Letter to the editor;

Why do the Holy Scriptures contain so many chapters about war?

Is it because religious people need to know how to fight wars? No, a book cannot help anyone there, because every war is different from every previous war.

Is it because religious people need to know how to keep their countries out of wars? Maybe. Wars happen. But there remains a thread of hope that people can insist that their governments not stir up wars. (I don’t know of any instance of this.)

Possibly the Scriptures go on and on about war because wars are going to happen and our nations are going to be involved in them and people of faith need to survive mentally-whole as well as physically. The scant word of comfort is that this is not the first nor only time that millions of men (and women) have practiced with deadly weapons and deliberately organized to slaughter one another with them.

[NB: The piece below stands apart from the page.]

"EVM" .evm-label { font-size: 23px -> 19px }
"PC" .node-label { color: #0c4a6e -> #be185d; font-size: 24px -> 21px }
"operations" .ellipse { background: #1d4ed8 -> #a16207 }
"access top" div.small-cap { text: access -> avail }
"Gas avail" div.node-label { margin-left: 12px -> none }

Nearly everyone agrees that every people be prepared to defend their nations and their nationalities. The problem comes when politicians tell them that the best defense is a good offense – the “pre-emptive attack”. (“They’re going to attack us sometime anyway. We’d better attack them first, before they can get ready.”)

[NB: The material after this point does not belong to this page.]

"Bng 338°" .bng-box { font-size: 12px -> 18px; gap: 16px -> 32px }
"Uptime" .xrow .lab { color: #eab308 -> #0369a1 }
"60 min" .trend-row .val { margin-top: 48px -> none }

For their own nefarious and unknown reasons, many American politicians practically salivated over the prospects of getting the US into World War One.

They flaunted the passenger ship Lusitania in the German face, shipping ammunition to England in open defiance of our declared neutrality. The Germans put a full-page ad in the New York Times pleading with people not to go for a ride on the Lusitania.

That ship crossed the Atlantic Ocean with destroyer escorts, zig-zagging and laying smoke screens. However, when they got to the area of maximum submarine activity, the Lusitania was sent alone, in a straight line. The Germans sank it to keep their enemies from receiving untold tons of ammunition.

You can check this out. It was a deliberate provocation to get us into that war. (The politicians liked it so much they actually called it “The Great War”.)